London, for example, has stipulated that all new black cabs will have to be partly electric-powered by January next year.
Electrification of the 24,000-strong taxi fleet will go hand in hand with higher charges on diesel cars entering the city later this year.
So fast are these changes happening that the city’s local and transport authorities are now racing against the clock to install the charging infrastructure necessary to support an all-electric cab fleet.
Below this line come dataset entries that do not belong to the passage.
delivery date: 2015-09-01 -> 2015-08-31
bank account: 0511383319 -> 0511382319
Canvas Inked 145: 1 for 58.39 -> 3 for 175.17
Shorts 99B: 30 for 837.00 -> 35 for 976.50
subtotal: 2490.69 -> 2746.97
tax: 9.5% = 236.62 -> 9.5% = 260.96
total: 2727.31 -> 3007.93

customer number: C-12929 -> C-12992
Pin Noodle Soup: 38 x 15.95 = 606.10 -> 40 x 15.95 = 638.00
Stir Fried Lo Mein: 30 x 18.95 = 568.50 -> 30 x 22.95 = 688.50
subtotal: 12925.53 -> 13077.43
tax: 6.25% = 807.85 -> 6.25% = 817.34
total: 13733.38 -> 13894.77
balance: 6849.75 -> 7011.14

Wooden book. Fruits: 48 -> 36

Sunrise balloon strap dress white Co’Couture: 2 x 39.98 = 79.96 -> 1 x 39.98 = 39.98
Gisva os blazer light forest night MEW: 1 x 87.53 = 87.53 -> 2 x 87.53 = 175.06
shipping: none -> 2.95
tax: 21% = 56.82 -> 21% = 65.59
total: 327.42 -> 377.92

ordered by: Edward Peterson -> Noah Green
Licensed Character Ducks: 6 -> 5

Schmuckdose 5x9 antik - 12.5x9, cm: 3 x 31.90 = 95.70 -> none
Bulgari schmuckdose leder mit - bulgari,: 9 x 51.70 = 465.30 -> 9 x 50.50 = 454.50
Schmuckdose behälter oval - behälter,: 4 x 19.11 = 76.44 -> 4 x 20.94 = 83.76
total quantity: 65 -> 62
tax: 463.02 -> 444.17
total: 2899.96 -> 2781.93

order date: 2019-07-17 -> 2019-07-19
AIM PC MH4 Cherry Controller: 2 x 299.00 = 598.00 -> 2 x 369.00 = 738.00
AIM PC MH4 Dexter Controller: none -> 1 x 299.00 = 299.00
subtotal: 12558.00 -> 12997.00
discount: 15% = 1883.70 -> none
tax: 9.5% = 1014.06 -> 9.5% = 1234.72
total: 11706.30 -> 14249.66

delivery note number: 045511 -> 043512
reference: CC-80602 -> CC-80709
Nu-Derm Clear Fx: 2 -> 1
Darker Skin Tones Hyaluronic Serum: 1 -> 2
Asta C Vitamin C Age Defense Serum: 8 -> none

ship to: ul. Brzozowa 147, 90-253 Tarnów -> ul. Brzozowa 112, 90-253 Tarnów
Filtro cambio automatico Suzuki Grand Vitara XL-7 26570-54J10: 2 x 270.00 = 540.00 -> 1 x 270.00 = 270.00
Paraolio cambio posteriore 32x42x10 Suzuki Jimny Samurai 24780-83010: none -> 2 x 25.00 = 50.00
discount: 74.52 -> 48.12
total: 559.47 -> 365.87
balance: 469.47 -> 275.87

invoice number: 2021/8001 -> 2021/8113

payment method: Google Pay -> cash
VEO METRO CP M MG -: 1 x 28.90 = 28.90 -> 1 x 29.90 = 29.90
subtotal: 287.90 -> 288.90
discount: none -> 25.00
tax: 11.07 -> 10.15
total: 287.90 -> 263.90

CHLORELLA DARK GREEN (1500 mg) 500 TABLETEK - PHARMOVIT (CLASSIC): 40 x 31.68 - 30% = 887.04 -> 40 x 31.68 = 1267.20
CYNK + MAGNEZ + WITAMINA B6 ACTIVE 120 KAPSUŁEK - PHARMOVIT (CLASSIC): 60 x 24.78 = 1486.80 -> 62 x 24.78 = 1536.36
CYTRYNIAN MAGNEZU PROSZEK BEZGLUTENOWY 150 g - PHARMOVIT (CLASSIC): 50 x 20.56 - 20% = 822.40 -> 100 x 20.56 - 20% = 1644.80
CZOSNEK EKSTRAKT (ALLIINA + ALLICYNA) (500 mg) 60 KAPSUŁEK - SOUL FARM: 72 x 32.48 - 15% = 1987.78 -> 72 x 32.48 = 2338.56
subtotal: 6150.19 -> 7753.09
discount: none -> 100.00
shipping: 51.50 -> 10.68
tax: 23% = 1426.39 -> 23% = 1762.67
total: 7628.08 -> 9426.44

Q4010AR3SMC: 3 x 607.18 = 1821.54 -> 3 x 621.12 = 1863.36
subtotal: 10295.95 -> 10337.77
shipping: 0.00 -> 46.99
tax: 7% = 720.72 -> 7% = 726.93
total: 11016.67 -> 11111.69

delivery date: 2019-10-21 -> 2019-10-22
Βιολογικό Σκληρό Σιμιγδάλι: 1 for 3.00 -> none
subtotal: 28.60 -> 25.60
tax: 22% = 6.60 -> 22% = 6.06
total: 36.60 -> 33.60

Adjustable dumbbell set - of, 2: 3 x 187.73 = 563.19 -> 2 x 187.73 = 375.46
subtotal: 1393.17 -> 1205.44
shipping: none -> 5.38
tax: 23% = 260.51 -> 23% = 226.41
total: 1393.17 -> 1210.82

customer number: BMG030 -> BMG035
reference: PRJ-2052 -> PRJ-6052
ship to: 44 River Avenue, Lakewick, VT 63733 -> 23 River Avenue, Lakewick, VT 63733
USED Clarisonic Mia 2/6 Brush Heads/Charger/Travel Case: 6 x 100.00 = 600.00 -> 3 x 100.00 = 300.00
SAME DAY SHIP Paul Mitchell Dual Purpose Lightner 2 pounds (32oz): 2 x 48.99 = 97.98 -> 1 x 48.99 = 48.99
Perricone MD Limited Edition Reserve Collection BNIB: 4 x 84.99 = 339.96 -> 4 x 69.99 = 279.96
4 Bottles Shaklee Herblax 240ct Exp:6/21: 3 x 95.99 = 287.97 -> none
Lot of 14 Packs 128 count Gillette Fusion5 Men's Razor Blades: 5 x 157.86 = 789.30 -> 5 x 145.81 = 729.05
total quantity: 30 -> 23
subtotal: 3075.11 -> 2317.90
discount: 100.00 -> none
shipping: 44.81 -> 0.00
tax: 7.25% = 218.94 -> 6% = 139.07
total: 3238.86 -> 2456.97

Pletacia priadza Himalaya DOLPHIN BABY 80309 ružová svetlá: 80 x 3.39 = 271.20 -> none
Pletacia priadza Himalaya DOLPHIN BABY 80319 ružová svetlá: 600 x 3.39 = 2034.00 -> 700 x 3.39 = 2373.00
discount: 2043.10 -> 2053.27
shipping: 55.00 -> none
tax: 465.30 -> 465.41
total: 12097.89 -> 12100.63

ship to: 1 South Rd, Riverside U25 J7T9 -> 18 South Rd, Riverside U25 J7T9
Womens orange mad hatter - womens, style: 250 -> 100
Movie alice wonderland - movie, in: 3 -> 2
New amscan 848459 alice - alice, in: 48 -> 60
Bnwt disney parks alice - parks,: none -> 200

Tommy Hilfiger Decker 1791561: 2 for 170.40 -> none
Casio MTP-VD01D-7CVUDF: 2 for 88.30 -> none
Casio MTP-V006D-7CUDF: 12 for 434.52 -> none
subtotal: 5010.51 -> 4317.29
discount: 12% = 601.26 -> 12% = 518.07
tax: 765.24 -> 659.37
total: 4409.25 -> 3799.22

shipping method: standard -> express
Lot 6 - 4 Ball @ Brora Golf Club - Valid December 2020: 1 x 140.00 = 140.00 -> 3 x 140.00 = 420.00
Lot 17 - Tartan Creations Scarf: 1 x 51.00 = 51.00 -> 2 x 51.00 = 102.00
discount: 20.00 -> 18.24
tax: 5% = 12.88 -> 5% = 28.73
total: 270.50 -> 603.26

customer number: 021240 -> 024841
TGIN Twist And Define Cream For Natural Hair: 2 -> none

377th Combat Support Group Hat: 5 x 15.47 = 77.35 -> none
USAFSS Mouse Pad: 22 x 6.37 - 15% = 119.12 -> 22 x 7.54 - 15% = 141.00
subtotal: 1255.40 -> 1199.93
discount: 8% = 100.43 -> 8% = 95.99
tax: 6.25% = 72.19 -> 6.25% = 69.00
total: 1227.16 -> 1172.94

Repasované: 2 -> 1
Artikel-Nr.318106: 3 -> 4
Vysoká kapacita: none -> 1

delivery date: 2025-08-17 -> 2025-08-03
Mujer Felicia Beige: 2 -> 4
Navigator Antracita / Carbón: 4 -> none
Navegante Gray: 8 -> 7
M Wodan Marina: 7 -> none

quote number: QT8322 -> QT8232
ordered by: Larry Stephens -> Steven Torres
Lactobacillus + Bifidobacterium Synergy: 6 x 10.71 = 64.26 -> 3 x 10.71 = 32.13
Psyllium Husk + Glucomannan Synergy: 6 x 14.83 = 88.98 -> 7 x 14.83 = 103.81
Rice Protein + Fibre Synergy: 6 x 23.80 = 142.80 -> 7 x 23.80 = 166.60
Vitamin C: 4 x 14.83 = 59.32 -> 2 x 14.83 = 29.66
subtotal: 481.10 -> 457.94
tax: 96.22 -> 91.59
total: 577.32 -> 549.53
It’s the interaction of consumer choice and government coercion that makes projecting EV growth rates so difficult.
Metals such as cobalt and lithium find themselves on the front-line of this green transport revolution because of their core role in batteries.
Explosive price hikes last year in lithium and earlier this year in cobalt were prime examples of what happens when supply chains are too slow to react to new demand drivers.
The initial lithium price shock seems to be fading as existing producers ramp up capacity and new operators enter the marketplace.
Cobalt, as traded on the London Metal Exchange, rocketed from $32,750 per tonne at the start of January to $56,250 in early April and has since also shown signs of flattening out at a current $56,500.
In both cases the initial price shock has passed.
But there is the potential for more price volatility going forward because producers, traders and analysts alike are struggling to construct consensus demand models.
That’s the problem with revolutions. Once they start they evolve in wholly unpredictable ways.
The great technological jump of vehicle electrification is going to lead to some equally big moves in price.